The Canadian dollar closed higher Tuesday at the end of a year in which the loonie dropped below parity with the U.S. dollar, with little expectation it will regain that level any time soon.
The loonie rose 0.04 of a cent to end at 94.02 cents (U.S) for a loss of 6.4 per cent during 2013.
The currency started the year at 100.51 cents but by early February the dollar had slipped below parity and closed as low as 93.42 cents on Dec. 27, its lowest close since early August, 2010.
Part of the reason for the slide was rising speculation starting in late May that the U.S. Federal Reserve would start to taper its $85-billion of bond purchases, a key element of stimulus that had kept long-term rates low and supported a strong equity market rally. Talk of Fed easing pushed the greenback higher.
The U.S. central bank decided in December to reduce purchases by $10-billion a month starting in January and said further tapering would depend on future economic data.
Declining commodity prices also helped depress the loonie.
But the biggest pressure point for the dollar was made in Canada.
“Most importantly, the view on the Bank of Canada changed, as we came into this year expecting the BoC to hike rates at some point,” observed said David Watt, chief economist at HSBC Bank of Canada.
“Instead, the Bank of Canada stepped back from its tightening bias and removed its tightening bias and now the discussion is actually whether the Bank of Canada might cut rates.”
Watt added that he expects the Canadian dollar will continue to move lower during 2014.
“We were expecting the Canadian dollar to linger around 90 cents actually from the middle of next year into 2015. So we’re expecting the Canadian dollar to remain quite a bit below parity,” he said.
Watt said another issue for the dollar is that the Canadian economy is “consistently underperforming.”

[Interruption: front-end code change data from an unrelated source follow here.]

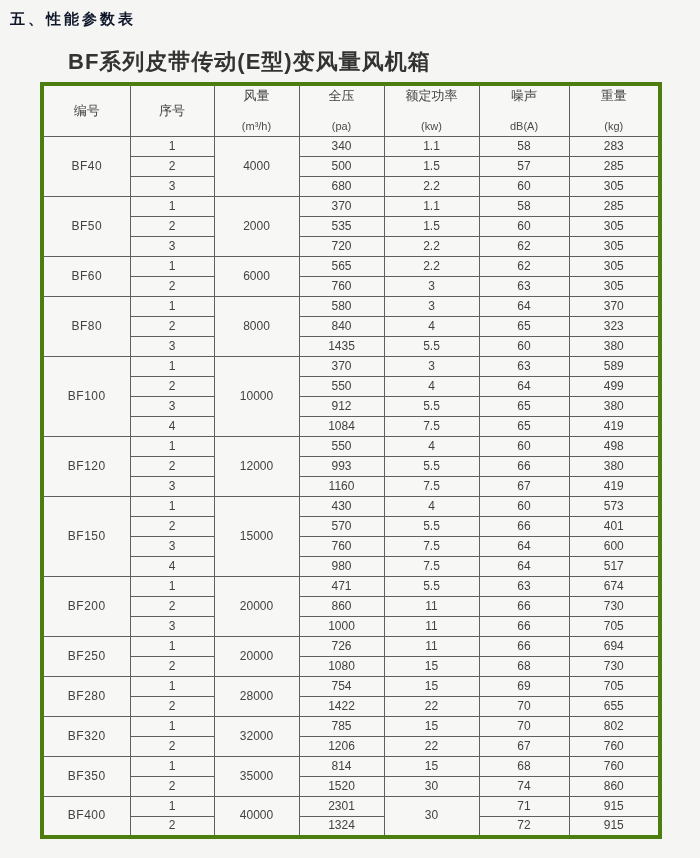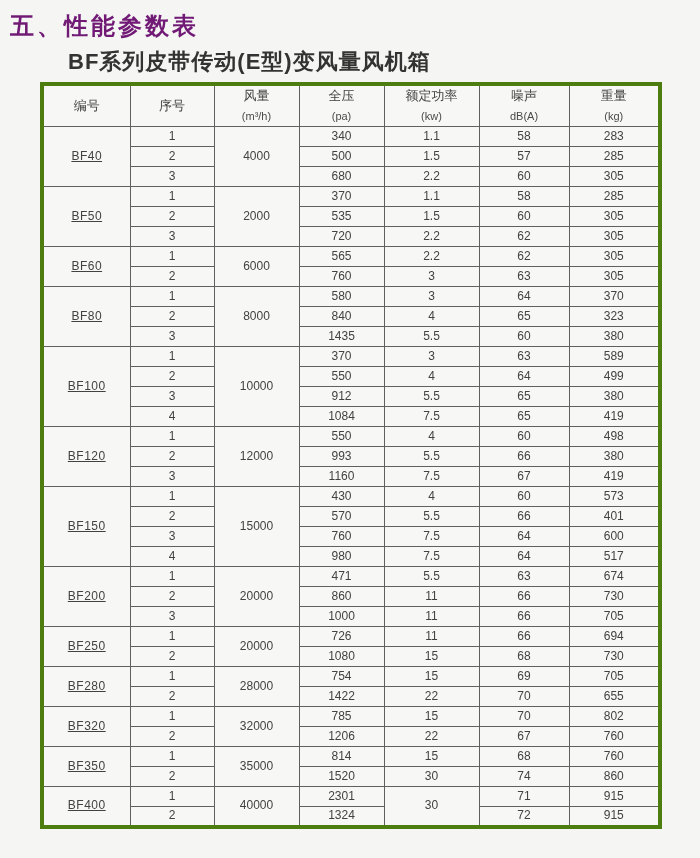--- a/index.html
+++ b/index.html
@@ -13,24 +13,24 @@
     position: relative;
     width: 700px;
     height: 858px;
     background: #f5f5f3;
     overflow: hidden;
   }
   .title {
     position: absolute;
     left: 10px;
     top: 10px;
-    font-size: 24px;
+    font-size: 15px;
     font-weight: bold;
     letter-spacing: 3px;
-    color: #701a75;
+    color: #0f172a;
   }
   .subtitle {
     position: absolute;
     left: 68px;
     top: 47px;
     font-size: 22px;
     font-weight: bold;
     letter-spacing: 1px;
     color: #333333;
   }
@@ -57,24 +57,24 @@
   table.spec-table th {
     font-weight: normal;
     font-size: 13px;
     height: 37px;
     padding: 2px;
   }
   table.spec-table th .unit {
     display: block;
     font-size: 11px;
     color: #4a4a4a;
-    margin-top: 6px;
+    margin-top: 16px;
   }
   table.spec-table tbody td { height: 20px; }
-  td.model-cell { letter-spacing: 0.5px; text-decoration: underline; }
+  td.model-cell { letter-spacing: 0.5px; }
 </style>
 </head>
 <body>
 
 <div class="page">
   <div class="title">五、性能参数表</div>
   <div class="subtitle">BF系列皮带传动(E型)变风量风机箱</div>
   <table class="spec-table">
     <colgroup>
       <col style="width:88px">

“Even though you may get the odd quarter that looks pretty good, the underlying story for the Canadian economy is still one where we have to essentially go through a difficult transition as we move away from consumers toward exports and business investment,” he said.
“We are not seeing those trends unfold smoothly at the present time, especially on the exports side.”
The Canadian dollar also weakened during the year against the euro and the British pound while rising against the Australian dollar and the Japanese yen.
Meanwhile, traders on Monday digested data showing U.S. home prices increased at a slower rate in October.
The Standard & Poor’s/Case-Shiller 20-city home price index rose 0.2 per cent from September to October, down from a 0.7 per cent increase from August to September as higher mortgage rates weighed on sales and dampened the housing recovery.
For the year, U.S. housing prices still reflect big gains in earlier months. They have risen 13.6 per cent over the past 12 months, the fastest since February, 2006, before the U.S. real estate crash.
Other data showed the Chicago Purchasing Managers Index, a key reading on manufacturing in the American Midwest, slowed during this month, falling to 59.1 from 63.
Also, the U.S. Conference Board said its consumer confidence index for December came in 78.1, up sharply from 72 in November.
Commodity prices Monday were mixed as the February crude contract on the New York Mercantile Exchange declined 86 cents to $98.43 a barrel.
The February contract for gold on the Nymex shed early losses to move up $1.30 to $1,205.10 an ounce. March copper was up a penny at $3.39 a pound.